Eine dichte Stille breitete sich über den Ort aus. Die Statue war nicht nur ein Steinobjekt: Sie wirkte wie ein Wächter des Schattens, eine lebendige Präsenz, die jede Emotion spürte, wusste, dass ich, Ania, hier war, um Carlottas Heft zu holen. Mein Herz schlug rasend schnell. Es gab keine Zeit mehr zum Zögern.

Mit zitternden Fingern streckte ich die Hand nach dem Dolch aus, den Vespera ewig hielt. Ich hätte nicht erklären können, warum ich es tat. Vielleicht aus krankhafter Neugier. Vielleicht der seltsamen inneren Stimme folgend, die ich seit dem Finden des Tagebuchs in meiner Brust spürte. Oder vielleicht… die Stimme flüsterte aus meinem Inneren, wie ein altes Echo, das in meinem Blut begraben war: „Die Schatten rufen… das Blut antwortet.“

Meine Finger berührten die Klinge. Ich spürte einen kalten Schauer und dann einen unerklärlichen Impuls. Es war, als hätte nicht ich meine Hand gehoben, sondern jemand anderes sie geführt. Ich stach mich. Ein Tropfen Blut lief über das Symbol auf dem Dolch. In diesem Moment rührte sich die Statue. Nein… nicht die Statue. Der Boden um sie.

Die Luft zog sich plötzlich zusammen, der Wind stoppte, und der gesamte Wald hielt den Atem an. Das blutrote Symbol im Tagebuch, das ich in meiner Tasche trug, leuchtete plötzlich wie eine offene Wunde.
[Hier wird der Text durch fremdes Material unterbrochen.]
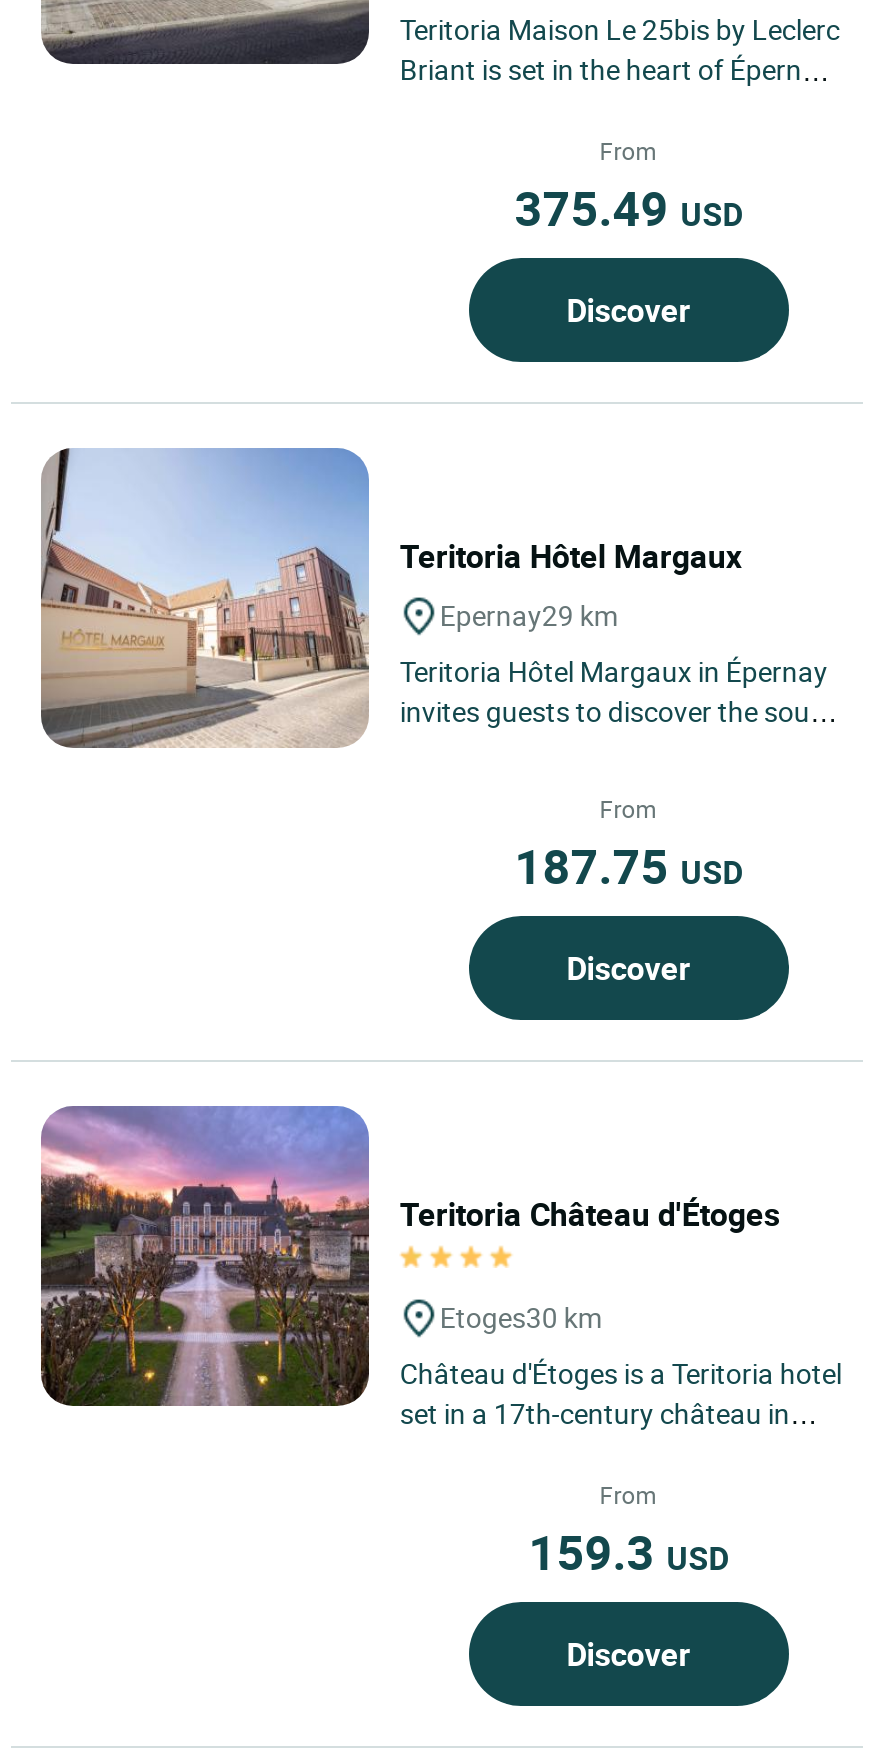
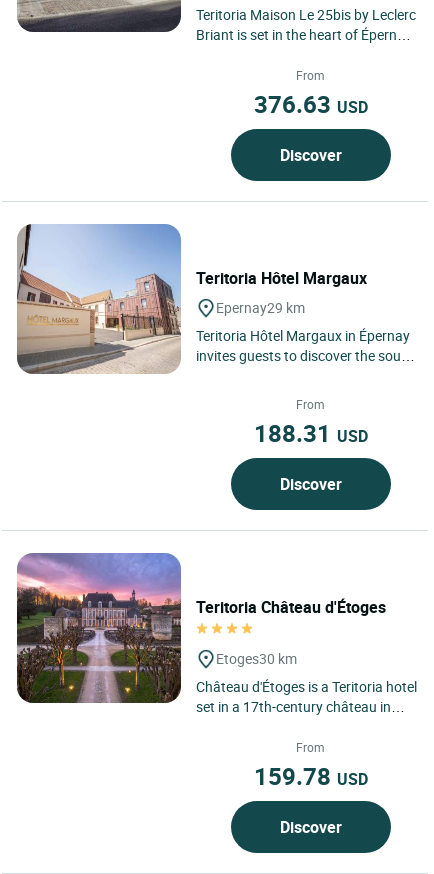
- 375.49 USD
+ 376.63 USD

- 187.75 USD
+ 188.31 USD

- 159.3 USD
+ 159.78 USD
Ein Wirbel von Flüstern begann hinter mir, aus den Bäumen, aus der Erde – von überall. 
Meine Lippen bewegten sich von selbst. Die Worte kamen aus mir, obwohl ich sie nie gelernt hatte: „Sanguis oblitus revertitur. Animam meam…“

,,NEIN!” Ein Schrei durchschnitt die Nacht.

Meine Hand wurde brutal vom Dolch weggerissen. Ich fiel in das Laub, erschrocken, mit dem Blut immer noch an meinen Fingerspitzen. 
Vor mir stand die alte Frau aus dem Dorf – die, die alle die Hexe von der Verlassenen Lichtung nannten. Sie hatte große, feuchte Augen, wie die eines Menschen, der schon zu oft zu spät gekommen war. Ihr weißes Haar wehte wild im plötzlich wieder aufkommenden Wind. 
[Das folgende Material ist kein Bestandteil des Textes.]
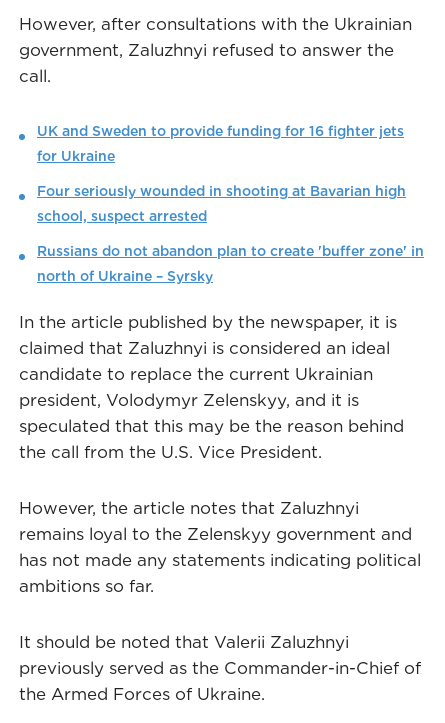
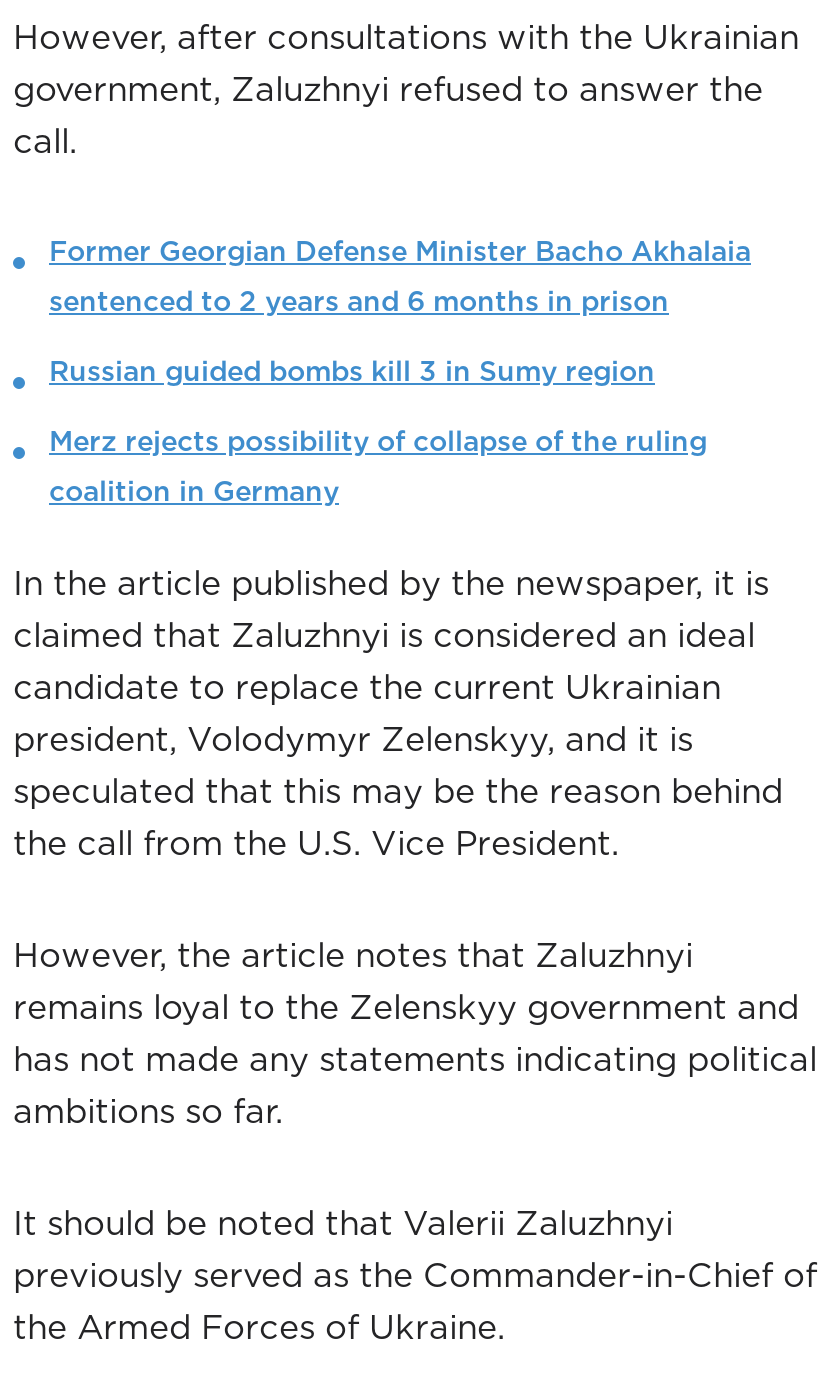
- UK and Sweden to provide funding for 16 fighter jets
- for Ukraine
- Four seriously wounded in shooting at Bavarian high
- school, suspect arrested
- Russians do not abandon plan to create 'buffer zone' in
- north of Ukraine – Syrsky
+ Former Georgian Defense Minister Bacho Akhalaia
+ sentenced to 2 years and 6 months in prison
+ Russian guided bombs kill 3 in Sumy region
+ Merz rejects possibility of collapse of the ruling
+ coalition in Germany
„Sprich kein Wort vor dieser Statue!“ 
Ihre Stimme zitterte. Nicht aus Angst. Aus Verzweiflung. 
„Ania, wenn du die Beschwörung beendest, können wir sie nicht mehr stoppen.“ 
Ich starrte sie fassungslos an. 
„Wer? Vespera?“ zitterte ich 
„Nein, Carlotta.” Die Alte packte meine Hände fest. 
„Vor zehn Jahren versuchte sie, das Ritual zu brechen, um ihre Seele aus dieser Welt zu retten. Sie hatte genug von ihrem Vater und dem elenden Leben, das sie Tag für Tag führte. Sie scheiterte und blieb zwischen den Welten gefangen.“ 
Sie machte eine kurze Pause, bevor sie weitersprach: 
„Jetzt will sie zurückkehren und jemand anderen benutzen… dich, Ania. Wenn du die Worte sprichst, wird deine Seele ihren Platz einnehmen, und sie wird in unsere Welt zurückkehren.“ 
Ich verstand noch nicht, wie das möglich war. 
„Ich… bin ihre Großmutter.“ Sie hob den Kopf und schaute mich mit großen, angsterfüllten und entschlossenen Augen an. „Ich habe diese Familie beschützt, damit sich die Tragödie nicht wiederholt. Ich bin gekommen, um dich zu stoppen, bevor es zu spät ist.” 
Ich habe das Tagebuch neben der Statue liegen lassen, aber ich hatte das Gefühl, dass ich nicht nur das dort liegen lasse. Die Schatten flüsterten weiterhin meinen Namen, und tief im Wald wartete Carlotta geduldig.